We all feel the fear at some point or another. I had it just last week. Claire and I (plus Lola) were packing our bags for winter in Marbella.
Leaving the security of our London home to travel across Europe to an apartment we hadn’t even seen. I think because this is the most settled I’ve felt in London since returning from Ibiza, and all the great stuff that’s been happening for us, I had a real moment of, “Do I really want to do this?”
From there of course, something you’ll be familiar with, my wonderful imagination filling my head with the possibilities of all that could go wrong, and all the reasons we should stay put.
After all travel with a dog, post-Brexit, during continuing restrictions… it’s not as straight forward as it used to be.
I could have easily talked myself out of it, taken the easy option to stay put.
And that’s the key… when we’re about to take chance, up-level, roll the dice, our sub-conscious does it’s job of keeping us safe by persuading us that staying as we are is for the best.
Only it rarely is. Comfort and growth are opposing states and at some point you need to decide.

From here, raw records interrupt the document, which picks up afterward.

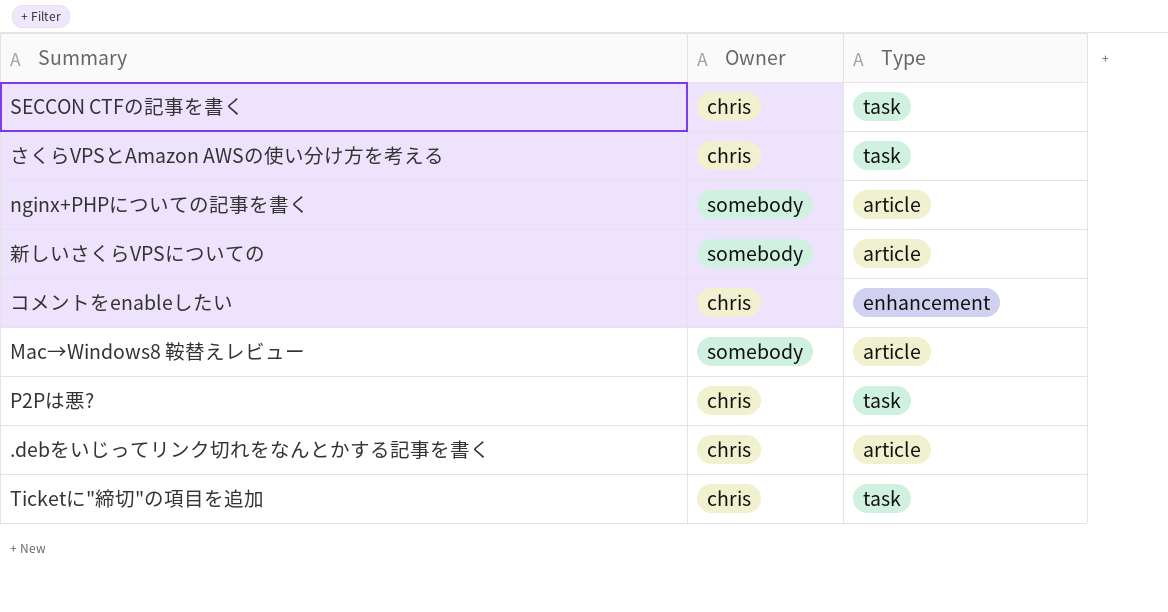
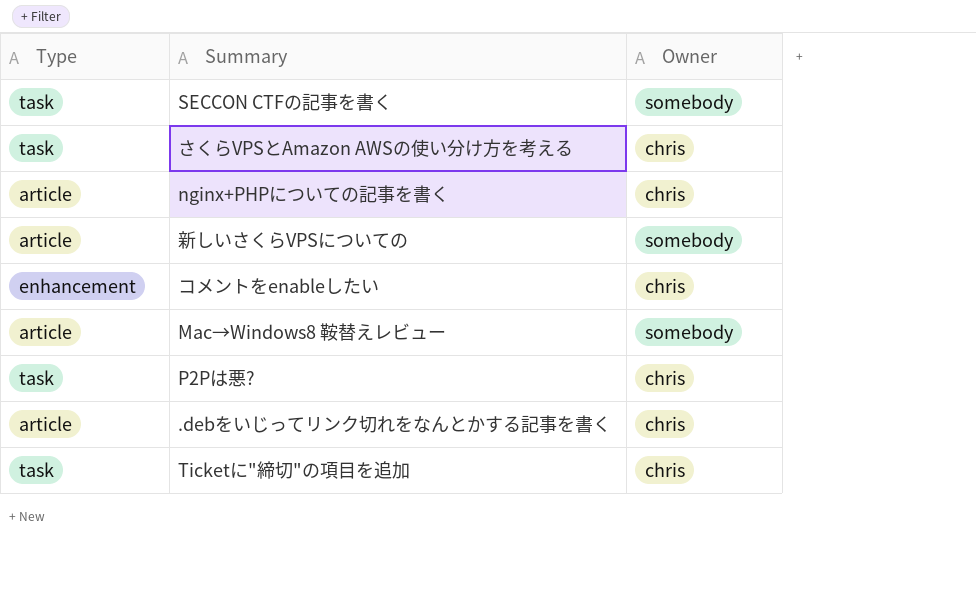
column Type | position: 3 -> 1
SECCON CTFの記事を書く | Owner: chris -> somebody
nginx+PHPについての記事を書く | Owner: somebody -> chris

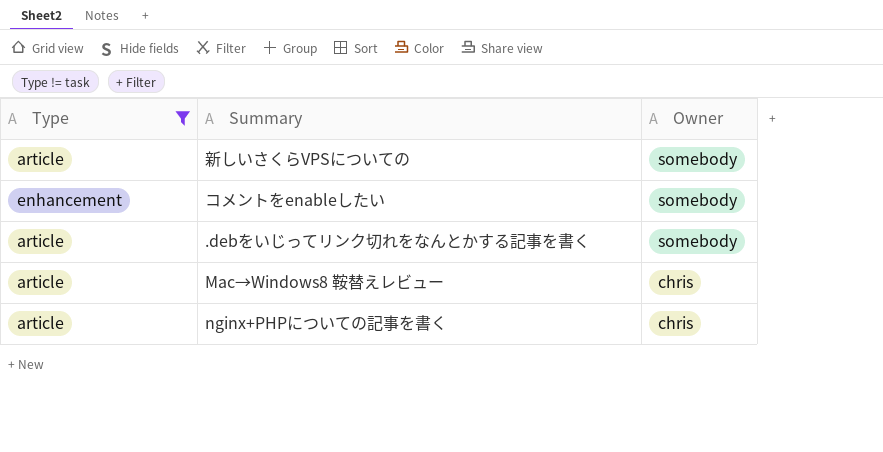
filter: none -> Type != task
row order: none -> Owner descending
コメントをenableしたい | Owner: chris -> somebody
.debをいじってリンク切れをなんとかする記事を書く | Owner: chris -> somebody
Mac→Windows8 鞍替えレビュー | Owner: somebody -> chris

Decide to stay as you are, to remain stuck, to stay safe…
Or, take that chance, embrace that opportunity, go for growth.
Here’s the thing we forget in these situations, the old will still be there to come back to if we want. Also, there’s a reason we’re doing what we’re about to do, that we want change, we want to expand.
All too often we can talk ourselves into the safe option only to regret it down the line. How often have you done that?
We see it with clients all the time. They’ve stayed trapped where they are, even though they really crave change. Then resentment builds about what they haven’t done. Sometimes this starts to manifest in their relationship.
At midlife it’s not uncommon for husband and wife to both be looking back at what they’ve missed, and the chasm can start to yawn ever wider between them with so much unspoken…
That’s why we’re running a masterclass on thriving midlife relationships next week, because we’ve got a pretty good idea what works (not least having run through some painful experiences ourselves).
Awareness precedes change and so, so often people are not only not aware of what’s going on for them as a result of hormones, diet, habits, fear based choices… but they’re not aware of what’s going on for their significant other too.
Bringing understanding and compassion can allow you to open up and start narrowing the divide, bringing you closer. It can also allow you to start loving yourself more.
We’ll be sharing the secrets to a thriving midlife relationship next Wednesday evening, if you’d like to join the live masterclass for free, drop a comment below or message me.Back to the decision to relocate…
As we stood on the beach watching the sunrise as a rainbow arched overhead, well, I knew we’d made a good one, and all those fears dissolved, washed away like grains of sand by the waves.
It’s so often the way, it’s only once we make the move, we realise what we’re gaining.
What move could you make, and how would it pay off in your life?